By studying the available Sanborn maps for his area—1904, 1908, and 1937—Elliott confirmed several things. First, the garage was not original to the house—it was built later, sometime between 1908 and 1937. One could then rule out the possibility that it was an existing carriage house later converted to a garage, as its probable construction dates correspond to the introduction of the affordable automobile. Second, and more curiously, Elliott noticed that the building had its own half address (767½), which corresponded to the main house’s 767 street number.

Although Elliott still has more research to do—“Does that half address impact a possible future conversion from outbuilding to ‘granny unit’?” he wonders—he calls this quick research project “a perfect example of how useful the maps can be.”
In addition to helping uncover invisible changes that have happened to a property over time, Sanborn maps also can clarify visible changes that seem out of place.

Carl Nittinger, a historic preservationist in New Jersey, relays a story about a double house in Haddonfield, New Jersey, with symmetrical detailing. While the local historic preservation commission approved the reconstruction of a front porch on one side of the Queen Anne structure, something was slightly off about its appearance compared to the other side.

Part of the problem lay in the fact that the porch was built in concrete, instead of a more authentic wood decking system, but Nittinger also noticed that the porch seemed to protrude from the building in an “acutely apparent” way. “I consulted the historic Sanborn map of the neighborhood and found that the footprint was not consistent with the original roof, and the new, angular replacement porch extended beyond the Sanborn footprint,” he reports. “It’s a good example of how a restoration project could have been executed in a historically correct way by consulting the Sanborn.”
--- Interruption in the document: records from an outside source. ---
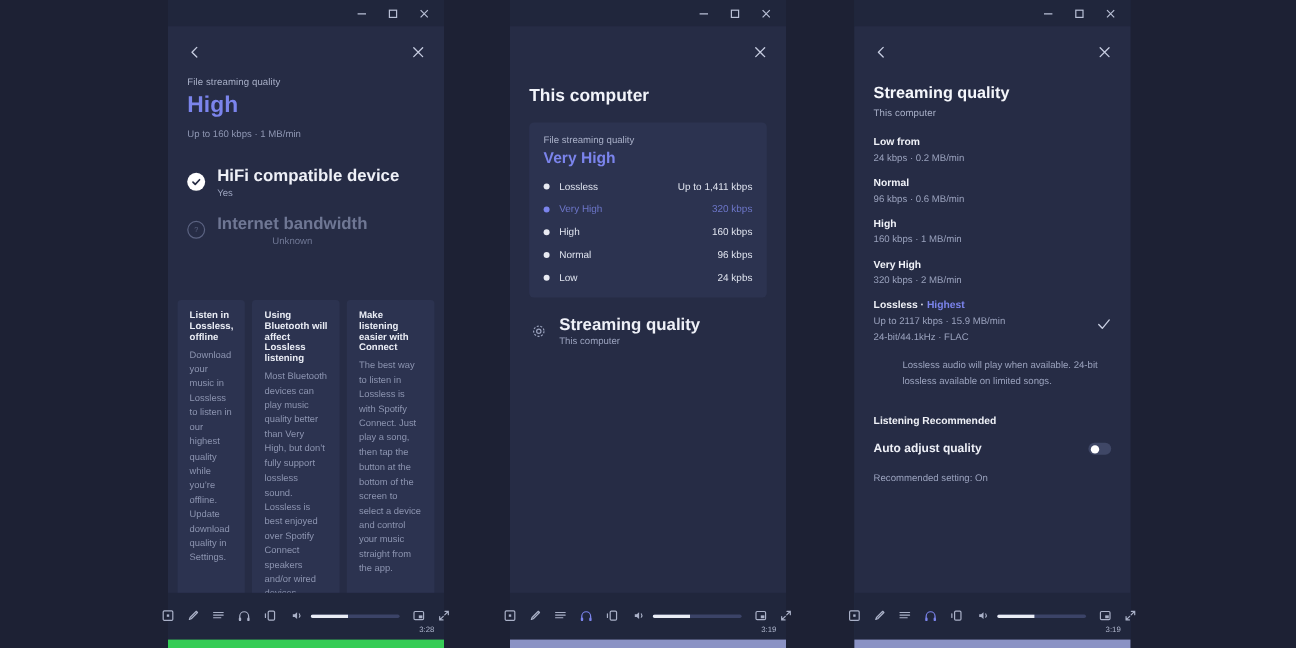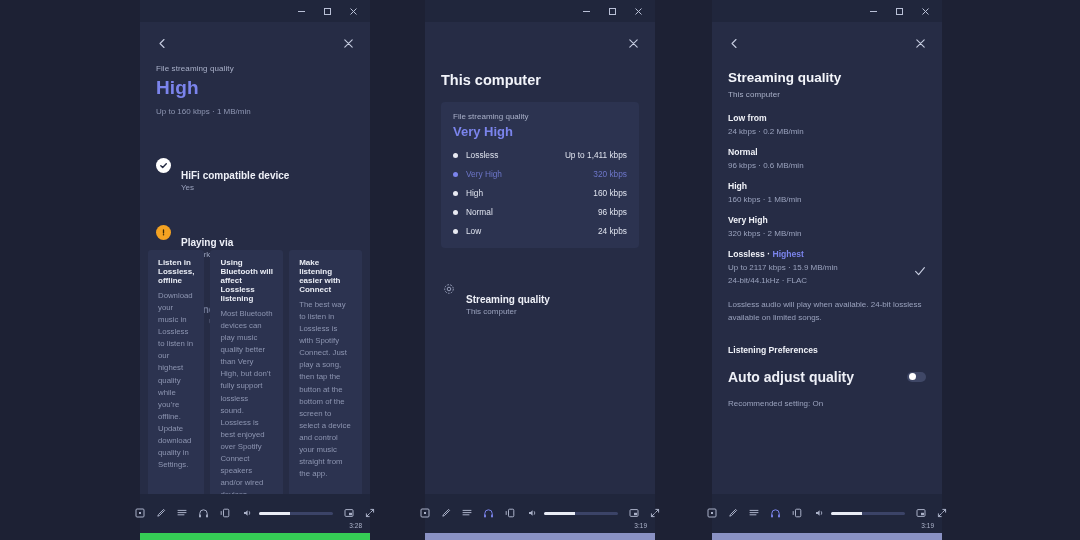--- a/index.html
+++ b/index.html
@@ -28,21 +28,21 @@
   
   .navrow { height: 34px; display:flex; align-items:center; justify-content:space-between; padding: 8px 14px 0 14px; }
   .navico { color:#c6cce0; width:16px; height:16px; display:flex; align-items:center; justify-content:center; }
 
   
   .lbl-sm { font-size: 8px; color:#a9b0c8; letter-spacing:.1px; }
   .lbl-sm-dim { font-size: 8px; color:#8e96b2; }
   .big-accent { font-size: 19px; font-weight: 700; color:#7b84ec; letter-spacing:.1px; }
   .big-white { font-size: 14.5px; font-weight: 700; color:#f2f4fa; }
   .hdr-white { font-size: 13.5px; font-weight: 700; color:#f4f6fb; }
-  .row-title { font-size: 10px; font-weight:700; color:#eef0f7;margin-top:32px; }
+  .row-title { font-size: 14px; font-weight:700; color:#eef0f7; }
   .row-sub { font-size: 8px; color:#9aa2bd; }
   .dim { color:#6f7794;text-align:center; }
 
   
   #p1 { left: 140px; width: 230px; }
   #p1 .content { padding: 2px 16px 0 16px; }
   #p1 .kicker { margin-top: 6px; }
   #p1 .title { margin-top: 4px; }
   #p1 .sub { margin-top: 8px; }
 
@@ -83,24 +83,24 @@
   #p3 { left: 712px; width: 230px; }
   #p3 .content { padding: 0 16px; }
   #p3 .maintitle { margin-top: 14px; }
   #p3 .subtitle { margin-top: 5px; }
   .qualityblocks { margin-top: 14px; display:flex; flex-direction:column; gap: 11px; }
   .qb .qb-t { font-size:8.6px; font-weight:700; color:#f0f2f8; }
   .qb .qb-s { margin-top:4px; font-size:8px; color:#9aa2bd; }
   .qb-lossless { position:relative; }
   .qb-lossless .hl { color:#7b84ec; font-weight:700; }
   .tick { position:absolute; right:0px; top:14px; color:#c9cfe2; }
-  .note { margin-top: 14px; font-size:8px; line-height:1.6; color:#9aa2bd; }
+  .note { margin-top: 14px; font-size:8px; line-height:1.6; color:#9aa2bd;margin-left:24px; }
   .prefhdr { margin-top: 20px; font-size:8.6px; font-weight:700; color:#f0f2f8; }
   .prefrow { margin-top: 14px; display:flex; align-items:center; justify-content:space-between; }
-  .prefrow .pl { font-size:14px; font-weight:700; color:#eef0f7;text-align:center; }
+  .prefrow .pl { font-size:10px; font-weight:700; color:#eef0f7;text-align:center; }
   .toggle { width:19px; height:10px; border-radius:5px; background:#3f4766; position:relative; }
   .toggle .knob { position:absolute; left:1.5px; top:1.5px; width:7px; height:7px; border-radius:50%; background:#ffffff; }
   .recomm { margin-top: 14px; font-size:8px; color:#9aa2bd; }
   .explain { margin-top: 7px; font-size:8px; line-height:1.6; color:#9aa2bd; }
 
   
   .playerbar { position:absolute; left:0; right:0; bottom:0; height:46px; background:#20263c; }
   .pcontrols { display:flex; align-items:center; justify-content:center; gap:11px; height:30px; padding-top:8px; }
   .pico { color:#aab1c8; display:flex; align-items:center; justify-content:center; }
   .vol { display:flex; align-items:center; gap:6px; margin-left:2px; }
@@ -161,32 +161,20 @@
               <svg width="9" height="9" viewBox="0 0 9 9">
                   <path d="M1.8 4.7l1.9 1.9 3.6-3.8" stroke="#242a42" stroke-width="1.4" fill="none" stroke-linecap="round" stroke-linejoin="round"></path>
                 </svg>
             </div>
             <div class="statustext">
               <div class="row-title">HiFi compatible device</div>
               <div class="row-sub">Yes</div>
             </div>
           </div>
           <div class="statusrow">
-            <div class="badge warn">
-              <svg width="9" height="9" viewBox="0 0 9 9">
-                  <path d="M4.5 2v3" stroke="#3a2a06" stroke-width="1.3" stroke-linecap="round"></path>
-                  <circle cx="4.5" cy="6.7" r=".75" fill="#3a2a06"></circle>
-                </svg>
-            </div>
-            <div class="statustext">
-              <div class="row-title">Playing via</div>
-              <div class="row-sub">Network connection</div>
-            </div>
-          </div>
-          <div class="statusrow">
             <div class="badge quest">
               <svg width="9" height="9" viewBox="0 0 9 9">
                   <text x="4.5" y="6.6" font-size="6" fill="#5b6382" text-anchor="middle" font-family="Liberation Sans, sans-serif">?</text>
                 </svg>
             </div>
             <div class="statustext">
               <div class="row-title dim">Internet bandwidth</div>
               <div class="row-sub dim">Unknown</div>
             </div>
           </div>
@@ -483,21 +471,21 @@
             <span class="tick">
               <svg width="12" height="12" viewBox="0 0 12 12">
                   <path d="M1.6 6.4l3 3.2 5.8-7" stroke="#c9cfe2" fill="none" stroke-width="1.1" stroke-linecap="round" stroke-linejoin="round"></path>
                 </svg>
             </span>
           </div>
         </div>
 
         <div class="note">Lossless audio will play when available. 24-bit lossless available on limited songs.</div>
 
-        <div class="prefhdr">Listening Preferences</div>
+        <div class="prefhdr">Listening Recommended</div>
 
         <div class="prefrow">
           <div class="pl">Auto adjust quality</div>
           <div class="toggle">
               <div class="knob"></div>
             </div>
         </div>
 
         <div class="recomm">Recommended setting: On</div>
       </div>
On another level, the original Sanborn maps are handsome objects in and of themselves. All colored by hand in the Sanborn home office, some maps show richly detailed and dense city streets, while others seem almost abstract in their careful register of sparser industrial tracts.
The insurance division of the Sanborn Company is long gone, having evolved into a provider of data for geographic information system (GIS) mapping services. Yet Sanborn’s early maps remain, not just as tools, but also as vivid links to the past.

William Richards is a writer based in Richmond, Virginia, and editor of Inform: Architecture and Design in the Mid-Atlantic.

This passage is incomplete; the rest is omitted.